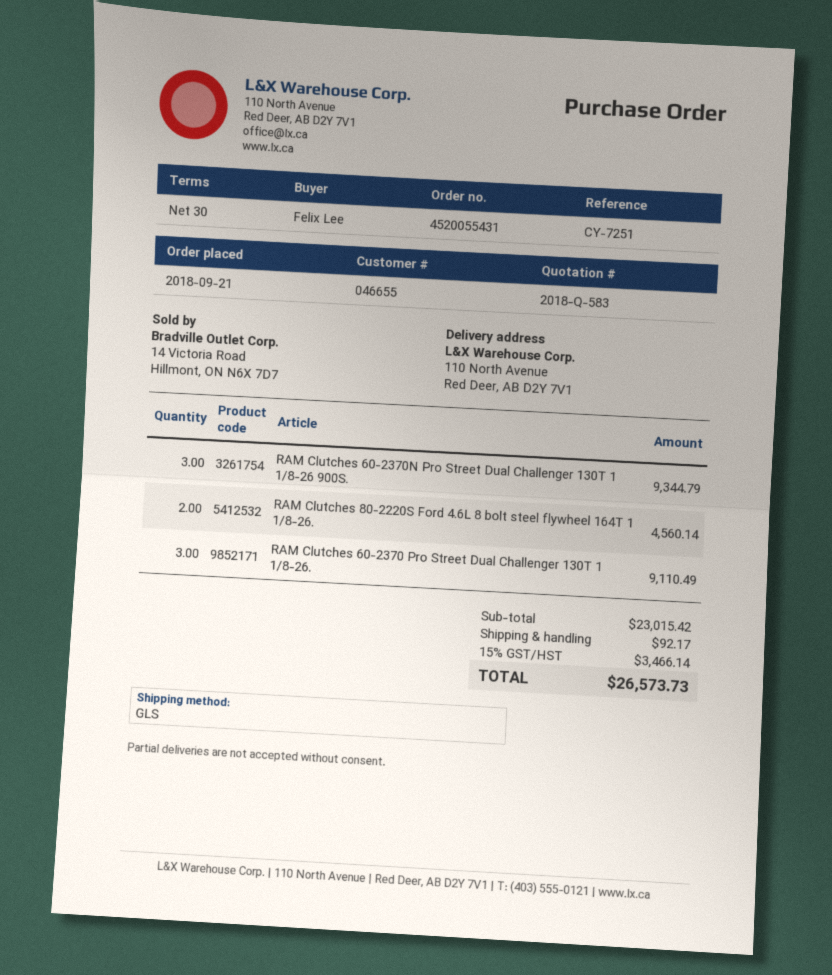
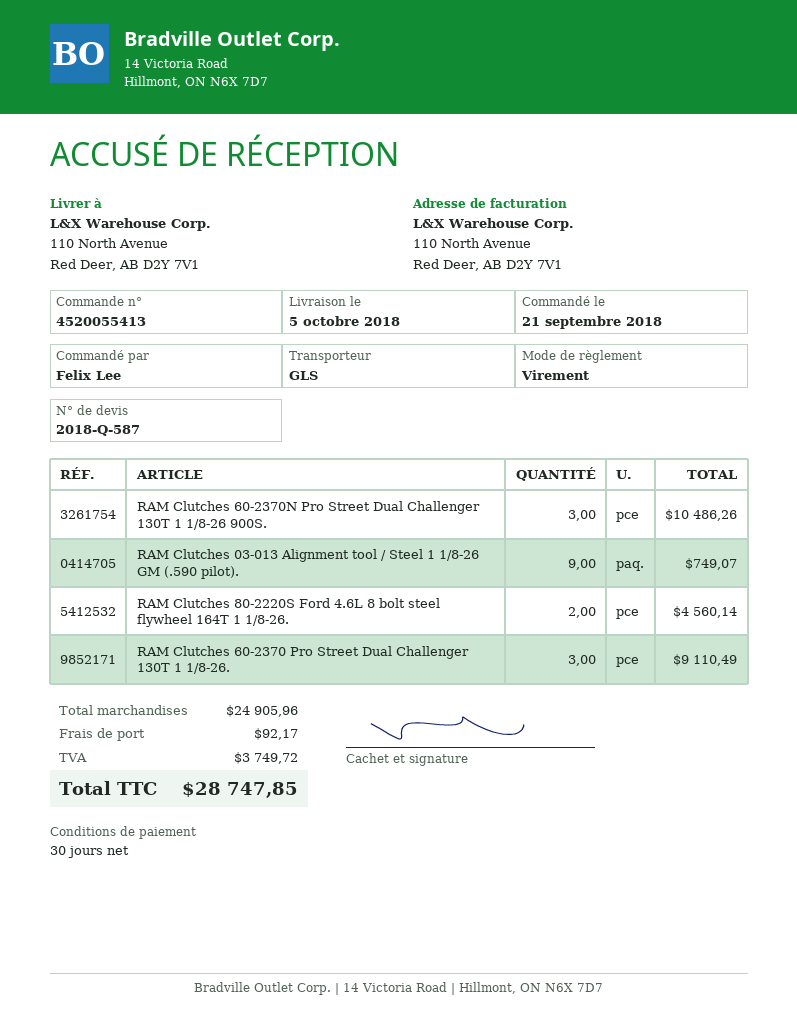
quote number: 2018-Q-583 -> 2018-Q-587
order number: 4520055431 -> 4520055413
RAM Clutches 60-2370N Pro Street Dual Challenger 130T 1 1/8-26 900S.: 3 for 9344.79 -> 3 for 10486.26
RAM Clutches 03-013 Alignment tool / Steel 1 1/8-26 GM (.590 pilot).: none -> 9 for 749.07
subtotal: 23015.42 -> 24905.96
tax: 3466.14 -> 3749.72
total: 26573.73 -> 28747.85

==

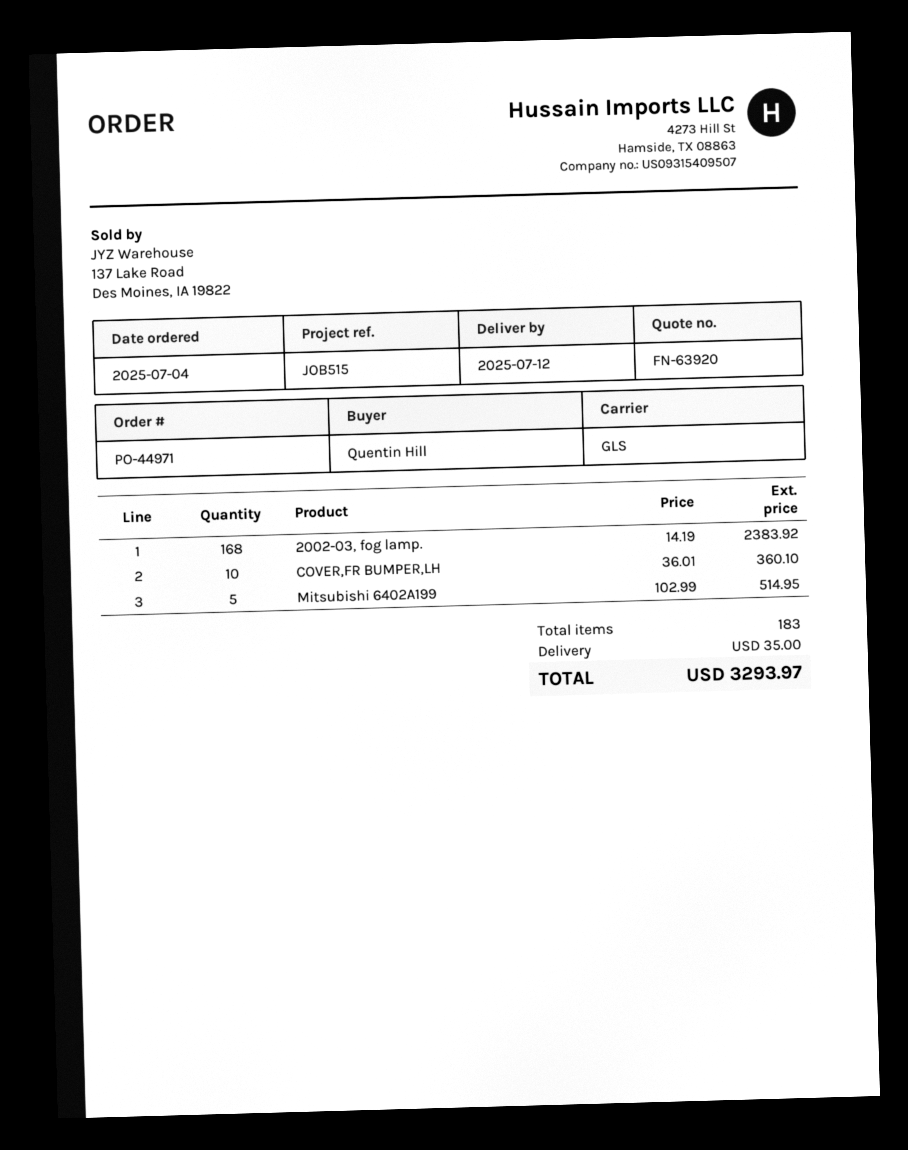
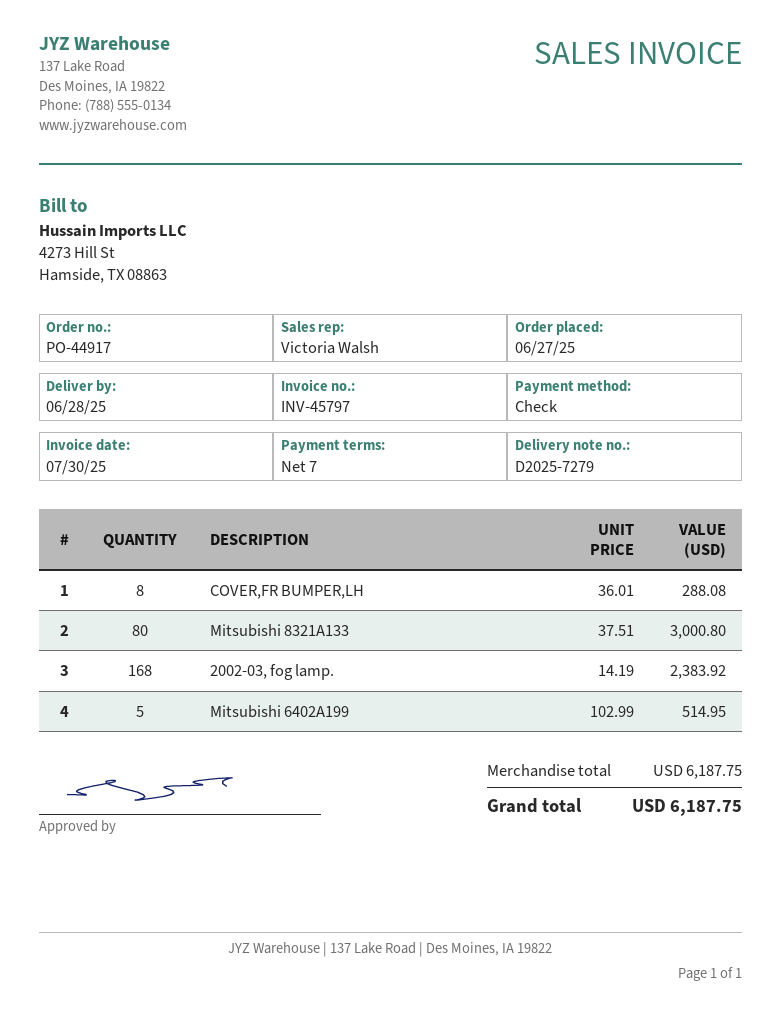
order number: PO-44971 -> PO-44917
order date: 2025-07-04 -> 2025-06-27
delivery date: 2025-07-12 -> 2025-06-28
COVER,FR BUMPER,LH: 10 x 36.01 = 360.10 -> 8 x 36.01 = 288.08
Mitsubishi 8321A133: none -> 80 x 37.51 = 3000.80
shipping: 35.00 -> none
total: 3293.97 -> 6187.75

Your objective: Note down each line above where the word "number" occurs.

Written answer:
quote number: 2018-Q-583 -> 2018-Q-587
order number: 4520055431 -> 4520055413
order number: PO-44971 -> PO-44917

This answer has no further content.